La vita[modifica | modifica wikitesto]

Quella dei Lanario era nobiltà di toga e recente, il cui maggior rappresentante fu - prima del nostro - il magistrato Giovanni Antonio, nonno di Francesco, che acquistò la terra del Sacco e la baronia di Carpignano, contribuendo con il suo prestigio a costituire il primo in contea ed elevando il secondo a ducato. Che tuttavia la famiglia non fosse molto ricca lo dice il fatto che presto dovettero disfarsi di una delle due signorie.

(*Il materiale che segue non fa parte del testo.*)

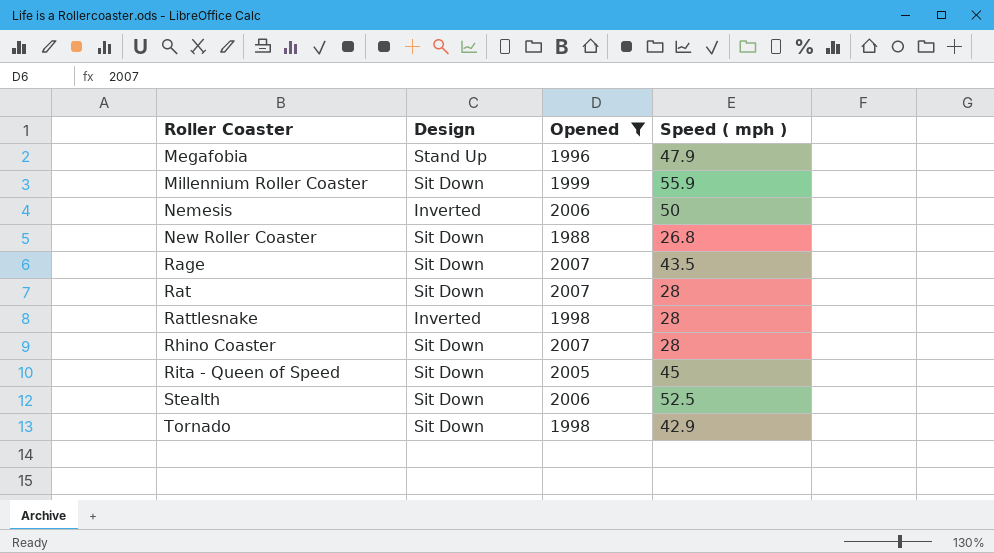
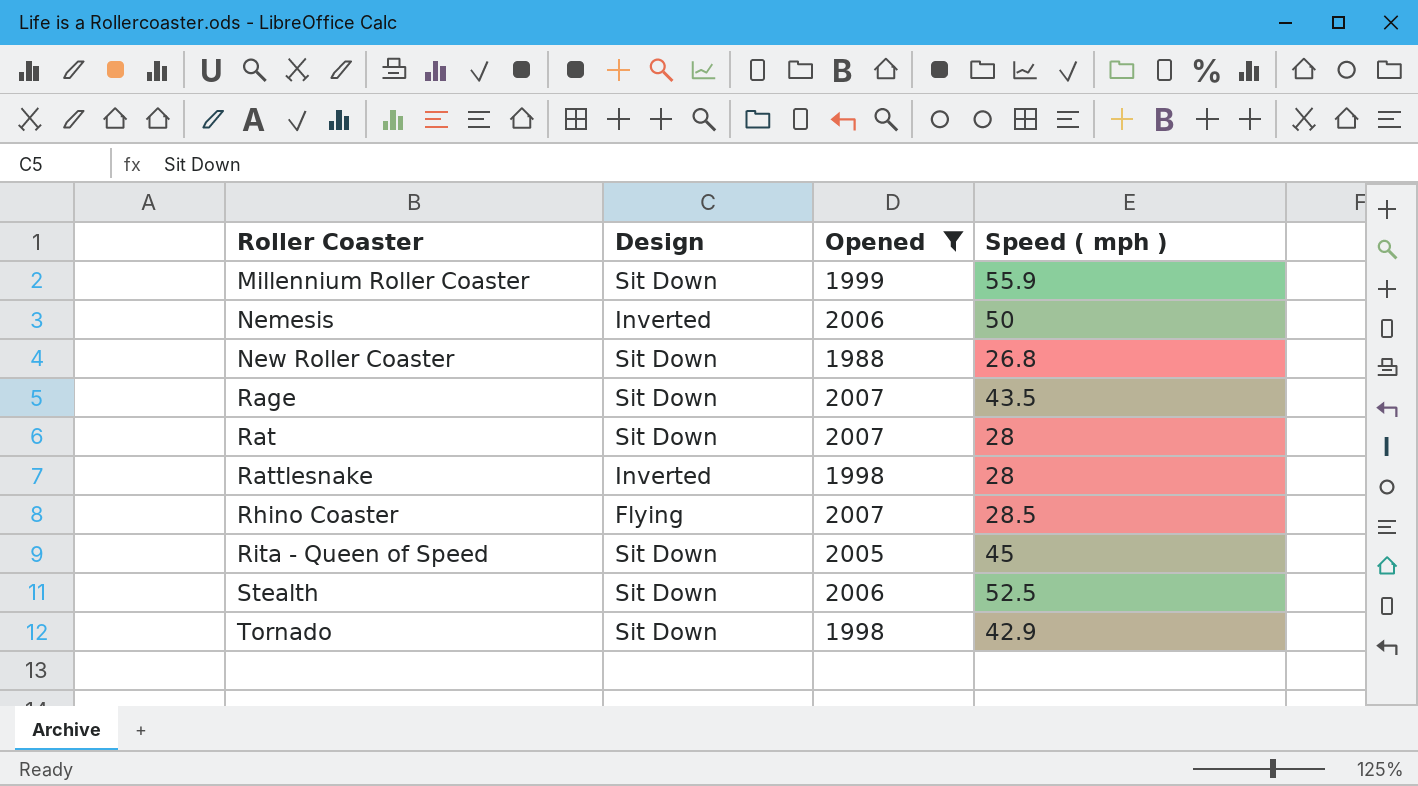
row Megafobia: Stand Up | 1996 | 47.9 -> none
Rhino Coaster | Design: Sit Down -> Flying
Rhino Coaster | Speed ( mph ): 28 -> 28.5

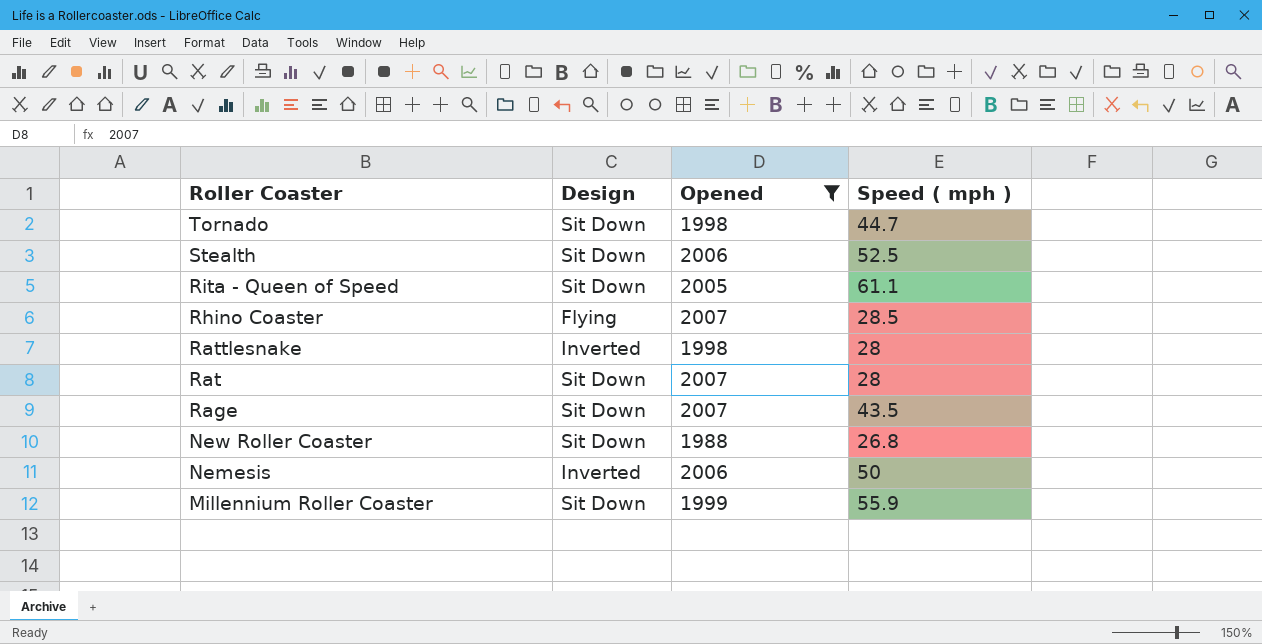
row order: Roller Coaster ascending -> Roller Coaster descending
Tornado | Speed ( mph ): 42.9 -> 44.7
Rita - Queen of Speed | Speed ( mph ): 45 -> 61.1

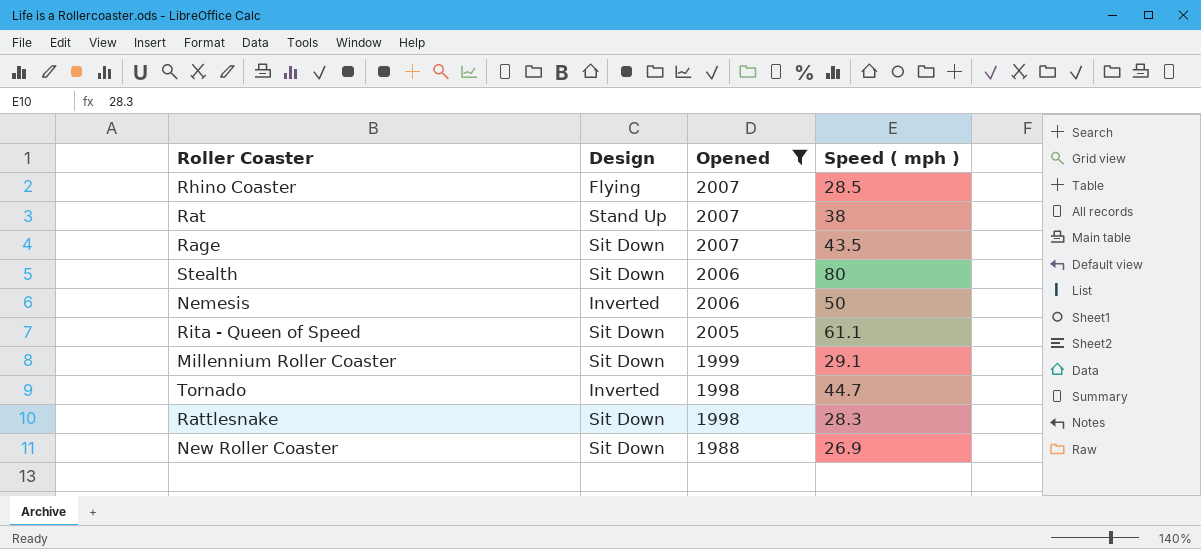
row order: Roller Coaster descending -> Opened descending
Rat | Design: Sit Down -> Stand Up
Rat | Speed ( mph ): 28 -> 38
Stealth | Speed ( mph ): 52.5 -> 80
Millennium Roller Coaster | Speed ( mph ): 55.9 -> 29.1
Tornado | Design: Sit Down -> Inverted
Rattlesnake | Design: Inverted -> Sit Down
Rattlesnake | Speed ( mph ): 28 -> 28.3
New Roller Coaster | Speed ( mph ): 26.8 -> 26.9

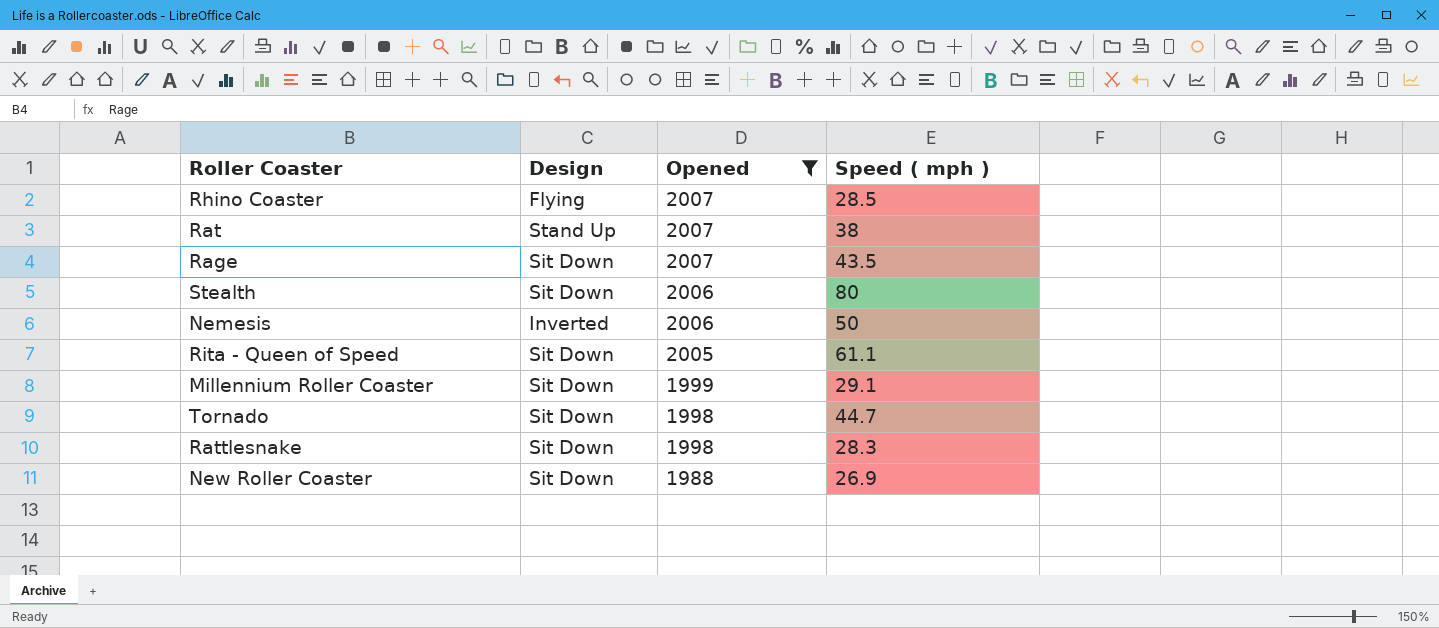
Tornado | Design: Inverted -> Sit Down

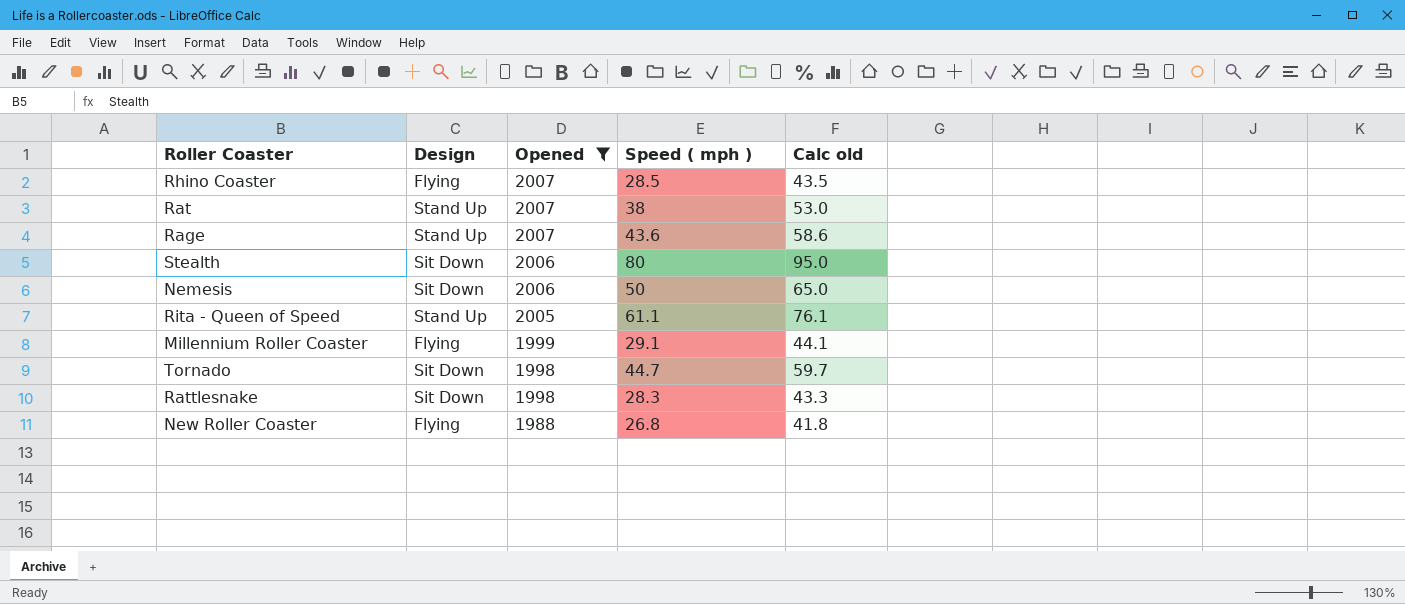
column Calc old | formula: none -> [Speed ( mph )] + 15
Rage | Design: Sit Down -> Stand Up
Rage | Speed ( mph ): 43.5 -> 43.6
Nemesis | Design: Inverted -> Sit Down
Rita - Queen of Speed | Design: Sit Down -> Stand Up
Millennium Roller Coaster | Design: Sit Down -> Flying
New Roller Coaster | Design: Sit Down -> Flying
New Roller Coaster | Speed ( mph ): 26.9 -> 26.8

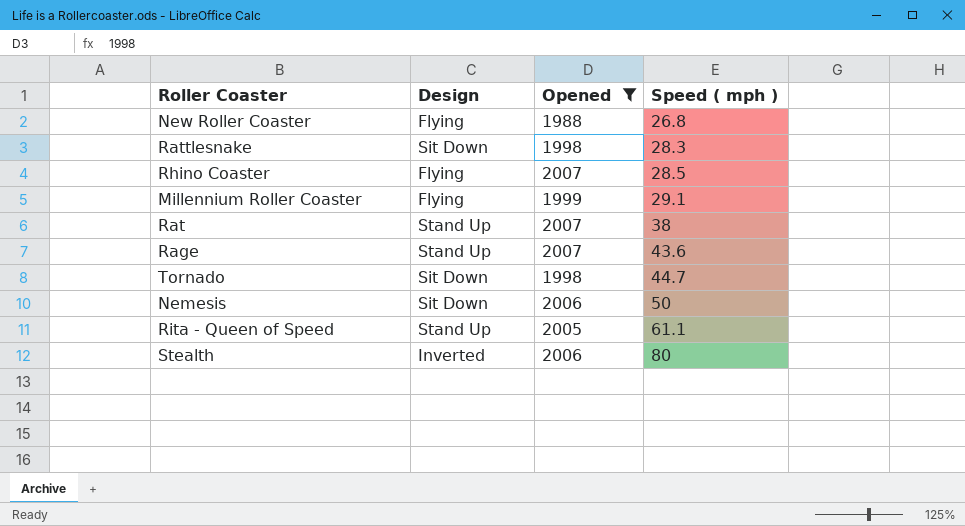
row order: Opened descending -> Speed ( mph ) ascending
column Calc old | formula: [Speed ( mph )] + 15 -> none
Stealth | Design: Sit Down -> Inverted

Don Francesco nacque a Napoli nel 1588 ed ebbe accurata educazione cavalleresca e umanistica, secondo l'uso contemporaneo.

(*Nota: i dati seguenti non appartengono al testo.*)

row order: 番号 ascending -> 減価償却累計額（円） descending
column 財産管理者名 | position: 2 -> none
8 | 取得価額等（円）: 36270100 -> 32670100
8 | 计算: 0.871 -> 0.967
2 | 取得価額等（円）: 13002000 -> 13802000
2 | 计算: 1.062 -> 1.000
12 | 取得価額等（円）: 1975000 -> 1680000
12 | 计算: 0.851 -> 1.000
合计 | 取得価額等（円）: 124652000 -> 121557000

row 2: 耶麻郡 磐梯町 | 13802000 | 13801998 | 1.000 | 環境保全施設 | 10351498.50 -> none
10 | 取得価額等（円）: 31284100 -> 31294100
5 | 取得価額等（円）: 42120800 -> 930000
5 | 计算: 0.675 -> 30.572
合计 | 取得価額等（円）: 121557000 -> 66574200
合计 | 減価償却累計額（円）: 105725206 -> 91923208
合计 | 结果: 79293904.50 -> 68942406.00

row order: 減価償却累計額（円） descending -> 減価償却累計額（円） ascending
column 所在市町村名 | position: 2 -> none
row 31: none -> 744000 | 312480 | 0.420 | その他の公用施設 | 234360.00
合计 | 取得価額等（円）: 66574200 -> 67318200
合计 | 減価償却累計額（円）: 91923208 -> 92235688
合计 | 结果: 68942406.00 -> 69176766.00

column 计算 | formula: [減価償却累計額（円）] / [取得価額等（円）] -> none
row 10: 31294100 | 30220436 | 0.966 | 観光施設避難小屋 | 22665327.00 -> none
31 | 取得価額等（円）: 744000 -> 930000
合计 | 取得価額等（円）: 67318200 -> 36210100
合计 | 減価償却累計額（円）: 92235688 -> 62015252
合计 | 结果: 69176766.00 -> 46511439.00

Intorno al 1609, appena ventenne, partì per le Fiandre. Della sua partecipazione al conflitto fra spagnoli e olandesi abbiamo notizia nei componimenti leccesi in suo onore, ma il tono encomiastico amplifica sicuramente la reale portata delle imprese da lui compiute in quell'occasione. Lui stesso, del resto, in una lettera ammette di esser stato poco impegnato nelle attività belliche, e di aver vinto l'ozio dedicandosi ad un accurato studio storico e letterario sulle cause della guerra.

Nel 1617, Lanario è a Lecce, governatore generale con la podestà ad modum belli dove, grazie alla sua condotta prudente e decisa, seppe guadagnarsi la riconoscenza dei salentini, che fecero a gara per adularlo in componimenti poetici più tardi dati alle stampe a Catania dal Gravina e dall'Accademia dei Clari.

I lavori del Lanario a Catania[modifica | modifica wikitesto]

Quando nel 1618 Lanario giunge in Sicilia, l'isola era governata dal viceré don Francesco di Lemos, conte di Castro e duca di Taurisano, che lo inviò a Catania quale Vicario, Capitano a guerra e Soprintendente generale delle fabbriche e fortificazioni della città e d'altri luoghi del Regno.

Compito principale del Duca di Carpignano fu accelerare la ripresa dei lavori per le mura di Catania che - iniziate nel 1541 - ancora erano incomplete. Il Lanario, che nelle Fiandre aveva potuto osservare i migliori esempi di fortificazioni moderne, non essendo però un tecnico si avvalse per la loro realizzazione dell'ingegnere Raffaello Lucadello il quale, dopo aver compiuto un'accurata relazione sullo stato attuale, stabilì quali fossero i lavori più urgenti da fare per assicurare alla città una sicura difesa dal sempre pressante pericolo turco.

Fra i suggerimenti del Lucadello, c'era quello di creare un grande abbeveratoio sotto la cortina detta "di Gammazita", che potesse essere utilizzato dai cavalli che in caso di pericolo sarebbero giunti a Catania, irregimentando le acque del fiume Amenano; esso infatti a quel tempo scorreva in diversi rivoli di acqua viva che si perdevano sulla spiaggia antistante le mura, facendone una zona malsana e paludosa. Questo progetto rendeva necessaria una risistemazione generale della zona della Marina.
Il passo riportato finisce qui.